Jam 10.30 barulah dimulai presentasi Sesi 1 dalam kelas-kelas paralel. Karena jatah presentasi saya gak ada di Sesi 1, saya nonton saja. Ada beberapa presentasi menarik yang saya dengar di kelas yang saya ikuti. Ada presentasi dari Pak Sandy mengenai alat ukur ”Identity Compass”, yang harganya 2 juta rupiah sekali pakai (mahal sekali), yang bisa digunakan memahami arah berpikir pasangan suami istri. Kemudian, presentasi Ibu Novie, dosen dari Universitas 17 Agustus 1945, yang berjudul ”Pemetaan Penyebab Stres Anak di Surabaya”. Hasil penelitian Ibu Novie adalah penyebab stres utama anak kelas 4, 5, dan 6 SD di Surabaya adalah perceraian orangtua dan kehilangan orang yang disayangi. Selanjutnya, ada presentasi dari Bu Denrich tentang ”Pola asuh orangtua dan penderita schizophrenia paranoid”. Temuan Bu Denrich adalah pola asuh otoriter, trauma masa kanak-kanak, dan komunikasi keluarga yang buruk adalah pemicu munculnya gangguan schizophrenia paranoid. Setelah itu, Ibu Meike tampil mempresentasikan skripsi beliau ketika S1 di Ubaya mengenai ”Latar Belakang Laki-laki Menjadi Seorang Waria”. Lucu sekali, waktu Ibu Meike mengeluarkan statement, ”Bapak-bapak, Ibu-ibu kalau kepengen punya anak perempuan, tapi malah punyanya anak lelaki, jangan perlakukan anak lelaki Bapak, Ibu sebagai anak perempuan. Mending coba buat lagi yang baru... atau gak, ”ambil” anak siapa gitu...” Hahaha... Menurut Ibu Meike, anak lelaki dapat bertingkah sebagai perempuan dan menjadi waria dikarenakan kesalahan orangtua dalam proses pendidikan identitas gender si anak, adanya modeling atau imitasi identitas gender yang keliru oleh si anak, dan faktor genetik. Oya, dari pengakuan Ibu Meike sendiri kepada saya, skripsi beliau ini sempat masuk ke harian suatu koran (saya lupa nama korannya).

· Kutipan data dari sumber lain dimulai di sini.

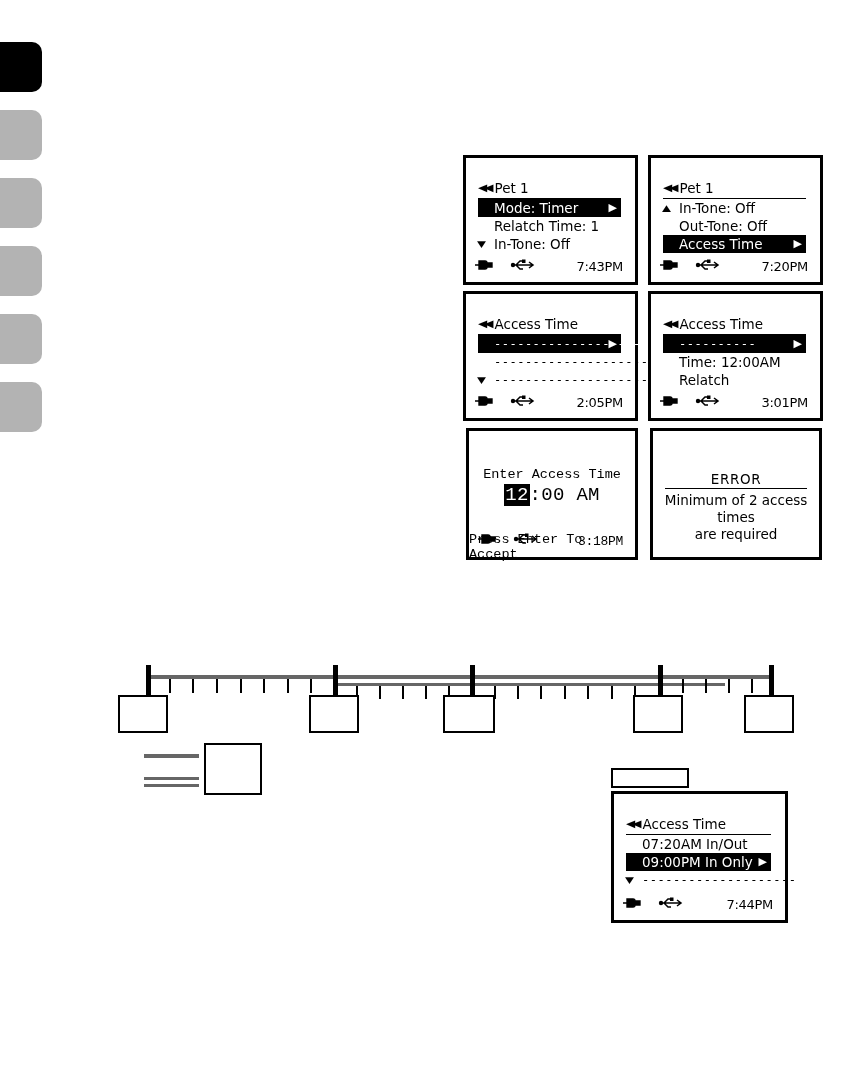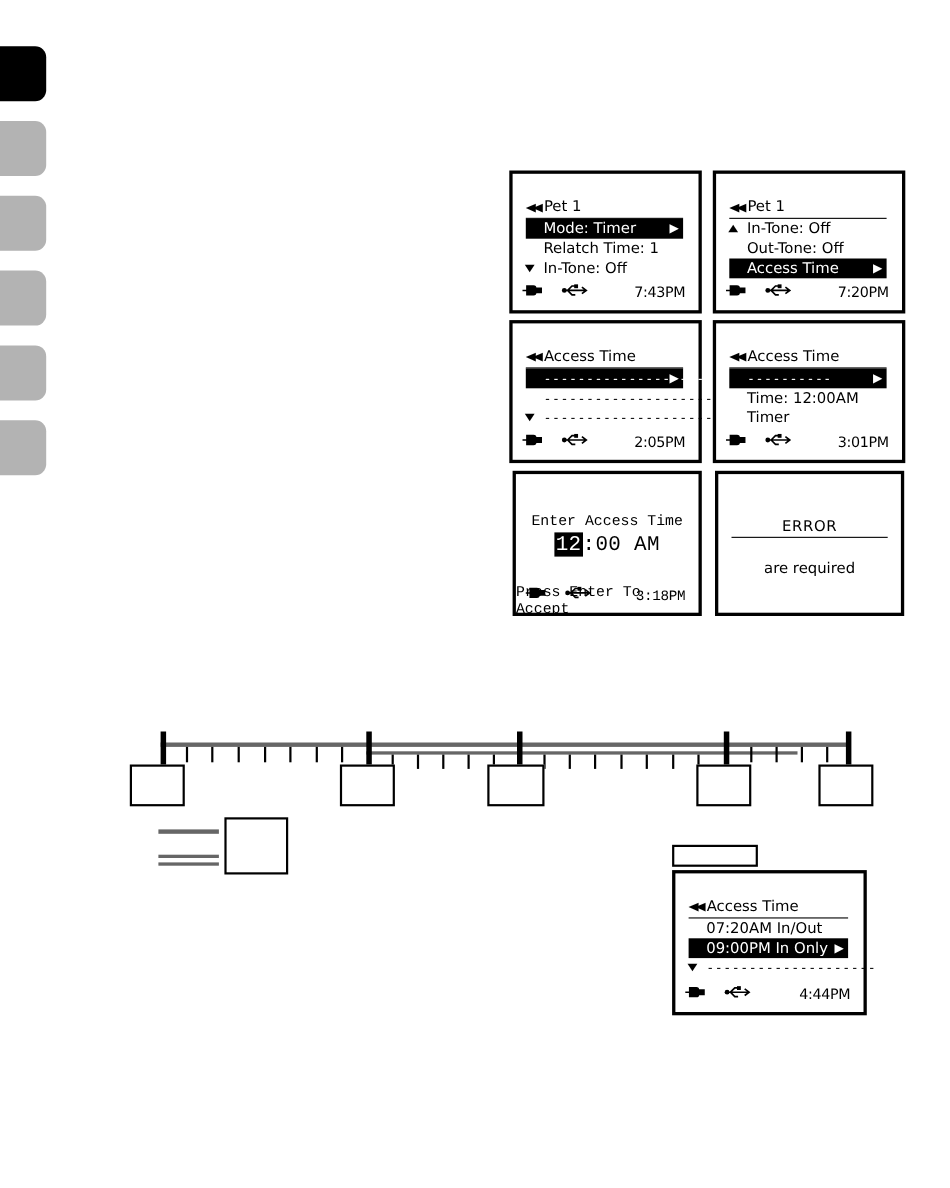--- a/index.html
+++ b/index.html
@@ -342,7 +342,7 @@
       <span>Time:  12:00AM</span>
     </div>
     <div class="lcd-row">
-      <span>Timer</span>
+      <span>Relatch</span>
     </div>
   </div>
   <div class="lcd-footer">

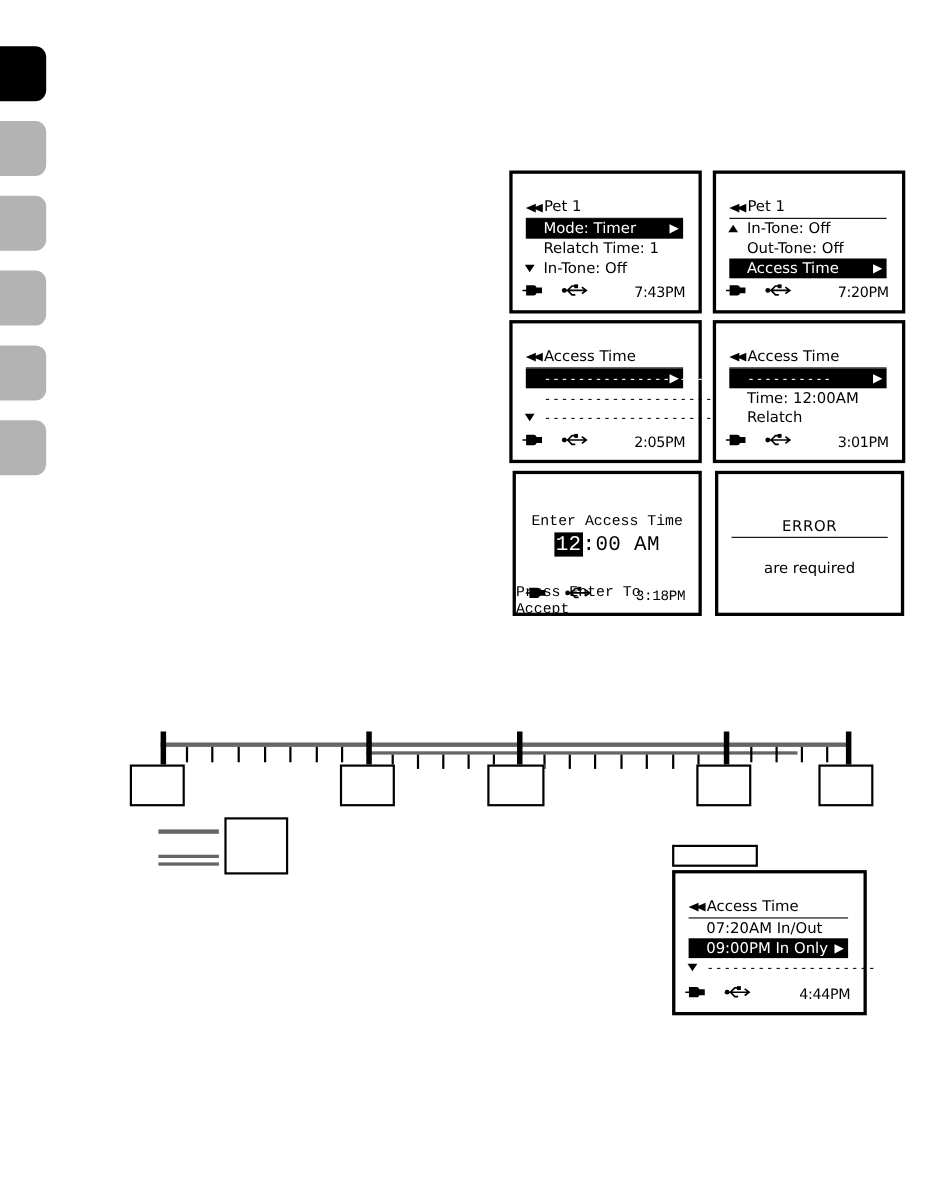--- a/index.html
+++ b/index.html
@@ -392,7 +392,7 @@
     <div class="err-title">ERROR</div>
     <div class="err-rule"></div>
     <div class="err-body">
-      <br>
+      <span>Minimum of 2 access times</span><br>
       <span>are required</span>
     </div>
   </div>

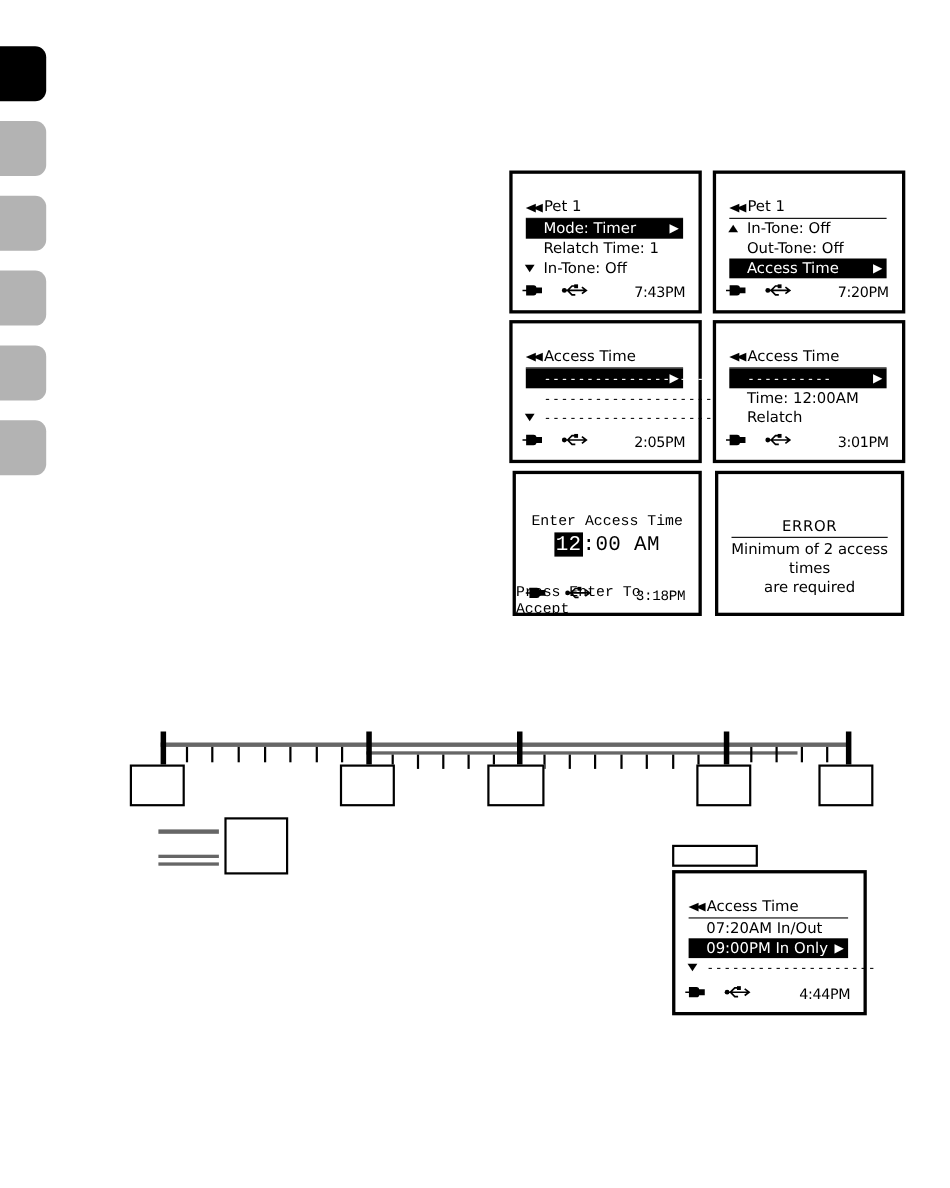--- a/index.html
+++ b/index.html
@@ -485,7 +485,7 @@
           <rect x="12" y="1.5" width="3.5" height="3.5" fill="#000"></rect>
         </svg>
     </span>
-    <span class="time">4:44PM</span>
+    <span class="time">7:44PM</span>
   </div>
 </div>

Usai Sesi 1, dilanjutkan makan siang. Sesi 2 yang dilangsungkan setelah makan siang adalah giliran saya dan Yonathan untuk tampil mempresentasikan makalah kami. Makalah kami memaparkan bahwa media televisi sebetulnya dapat membentuk perilaku prososial kepada anak-anak TK, selain perilaku agresi. Kami menggunakan fenomena Kasus Prita Mulyasari untuk membantu analisa kami. Selain kami, di kelas yang sama ada presentasi dari Rizqy Amelia Zein dari Universitas Airlangga yang membawakan makalah berjudul ”Listen To Us! Self And Legislative Advocacy For Victims and Their Families of Political Tragedy Semanggi and Trisakti 1998-1999”. Jangan kuatir, presentasi makalahnya berbahasa Indonesia kok, entah makalahnya sendiri bahasa Indonesia atau tidak? Rizqy memaparkan bahwa self advocacy dapat menciptakan unconditional forgiveness pada diri keluarga korban Tragedi Trisakti dan Semanggi yang menuntun mereka mencapai mental yang lebih sehat, sementara legislative advocacy adalah metode yang tepat untuk memberikan solusi Tragedi Trisakti dan Semanggi sekalipun masih belum terlihat niat baik Pemerintah dalam menyelesaikan masalah Tragedi Trisakti dan Semanggi. Ada pula, presentasi dari Jony Eko Yulianto, juga mahasiswa dari Universitas Airlangga yang memaparkan makalah berjudul ”Analisis Framing Pemberitaan Hasil Ujian Nasional Pada Surat Kabar: Sebuah Studi Komunikasi Massa dalam Konteks Psikologi Sosial-Kognitif”. Secara singkat, Jony mencoba melihat bahwa pemberitaan hasil Ujian Nasional di beberapa surat kabar dapat membentuk persepsi yang berbeda-beda mengenai kehadiran Ujian Nasional. Presentasi menarik lainnya, dari seorang dosen (saya lupa namanya) mengenai “Persepsi dan Kepuasan Pernikahan Wanita Bugis yang Dipoligami”. Temuan dosen ini adalah wanita suku Bugis yang dipoligami suaminya ternyata mereka merasa puas dan bahagia dengan status dan keadaannya. Menarik sekali bukan...!?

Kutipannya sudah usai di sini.